» WORK INSTRUCTION:
Omit all images, then repeat exactly the lines below from the one containing "column Index | formula: none" through the one containing "TOTAL | confidence: 1.30 -> 1.00", both ends included.

» GIVEN RECORDS:
--- --- ---
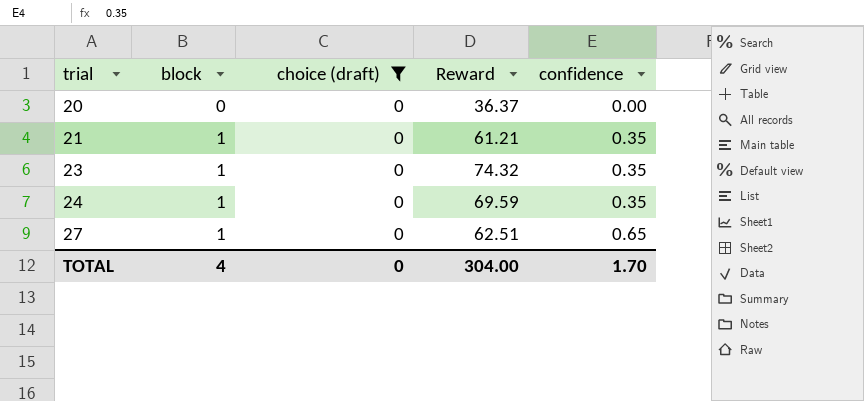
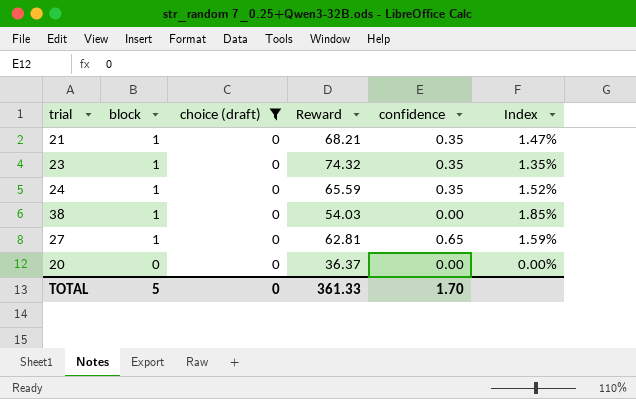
row order: trial ascending -> block descending
column Index | formula: none -> [block] / [Reward]
21 | Reward: 61.21 -> 68.21
24 | Reward: 69.59 -> 65.59
row 38: none -> 1 | 0 | 54.03 | 0.00 | 1.85%
27 | Reward: 62.51 -> 62.81
TOTAL | block: 4 -> 5
TOTAL | Reward: 304.00 -> 361.33

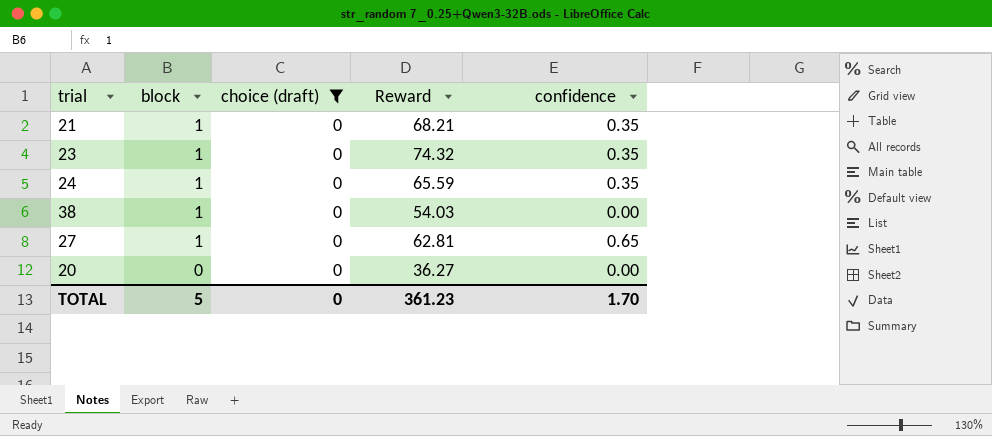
column Index | formula: [block] / [Reward] -> none
20 | Reward: 36.37 -> 36.27
TOTAL | Reward: 361.33 -> 361.23

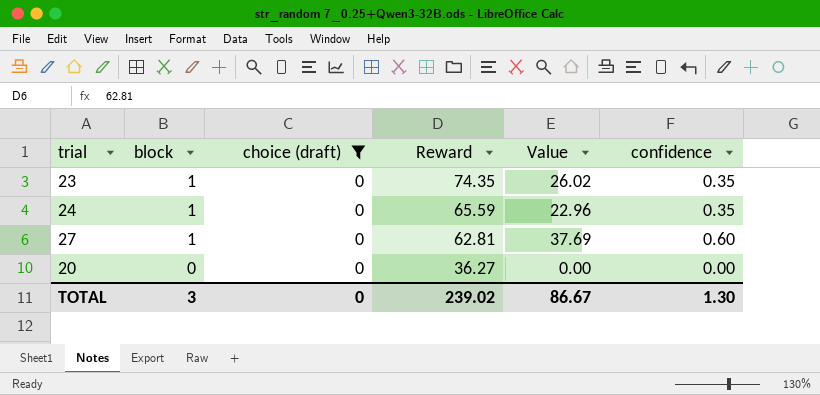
column Value | formula: none -> [Reward] * [confidence]
row 21: 1 | 0 | 68.21 | 0.35 -> none
row 38: 1 | 0 | 54.03 | 0.00 -> none
23 | Reward: 74.32 -> 74.35
27 | confidence: 0.65 -> 0.60
TOTAL | block: 5 -> 3
TOTAL | Reward: 361.23 -> 239.02
TOTAL | confidence: 1.70 -> 1.30

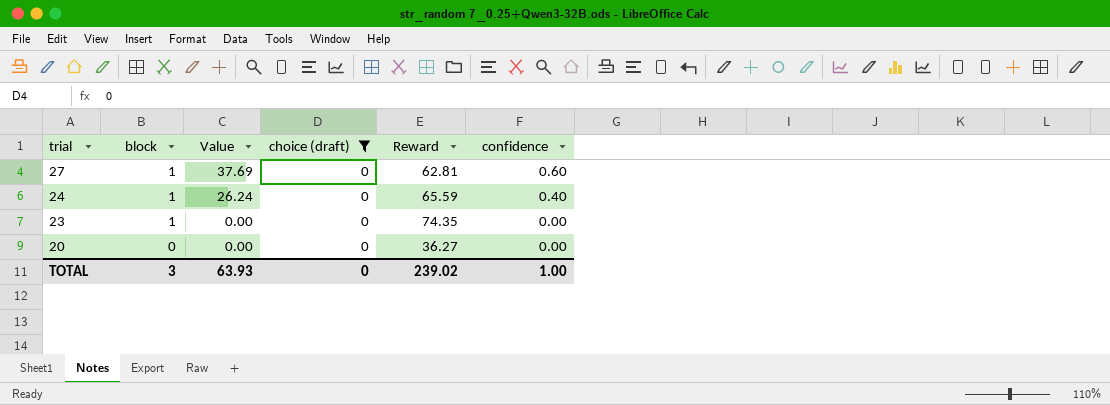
row order: block descending -> trial descending
column Value | position: 5 -> 3
24 | Value: 22.96 -> 26.24
24 | confidence: 0.35 -> 0.40
23 | Value: 26.02 -> 0.00
23 | confidence: 0.35 -> 0.00
TOTAL | Value: 86.67 -> 63.93
TOTAL | confidence: 1.30 -> 1.00

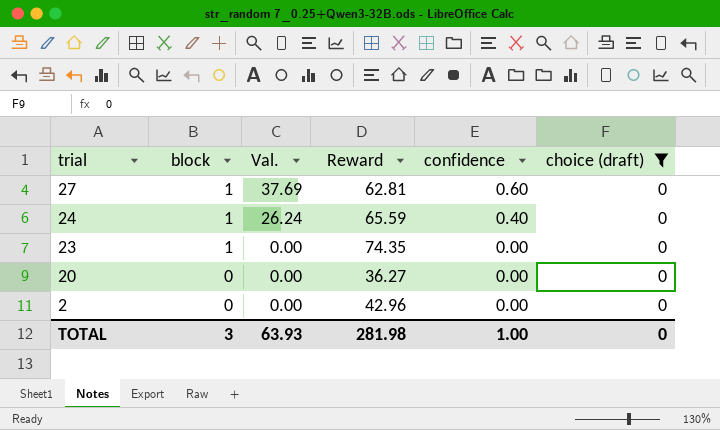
column name: Value -> Val.
column choice (draft) | position: 4 -> 6
row 2: none -> 0 | 0.00 | 42.96 | 0.00 | 0
TOTAL | Reward: 239.02 -> 281.98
--- --- ---
» PROBLEM SOLUTION:
column Index | formula: none -> [block] / [Reward]
21 | Reward: 61.21 -> 68.21
24 | Reward: 69.59 -> 65.59
row 38: none -> 1 | 0 | 54.03 | 0.00 | 1.85%
27 | Reward: 62.51 -> 62.81
TOTAL | block: 4 -> 5
TOTAL | Reward: 304.00 -> 361.33

column Index | formula: [block] / [Reward] -> none
20 | Reward: 36.37 -> 36.27
TOTAL | Reward: 361.33 -> 361.23

column Value | formula: none -> [Reward] * [confidence]
row 21: 1 | 0 | 68.21 | 0.35 -> none
row 38: 1 | 0 | 54.03 | 0.00 -> none
23 | Reward: 74.32 -> 74.35
27 | confidence: 0.65 -> 0.60
TOTAL | block: 5 -> 3
TOTAL | Reward: 361.23 -> 239.02
TOTAL | confidence: 1.70 -> 1.30

row order: block descending -> trial descending
column Value | position: 5 -> 3
24 | Value: 22.96 -> 26.24
24 | confidence: 0.35 -> 0.40
23 | Value: 26.02 -> 0.00
23 | confidence: 0.35 -> 0.00
TOTAL | Value: 86.67 -> 63.93
TOTAL | confidence: 1.30 -> 1.00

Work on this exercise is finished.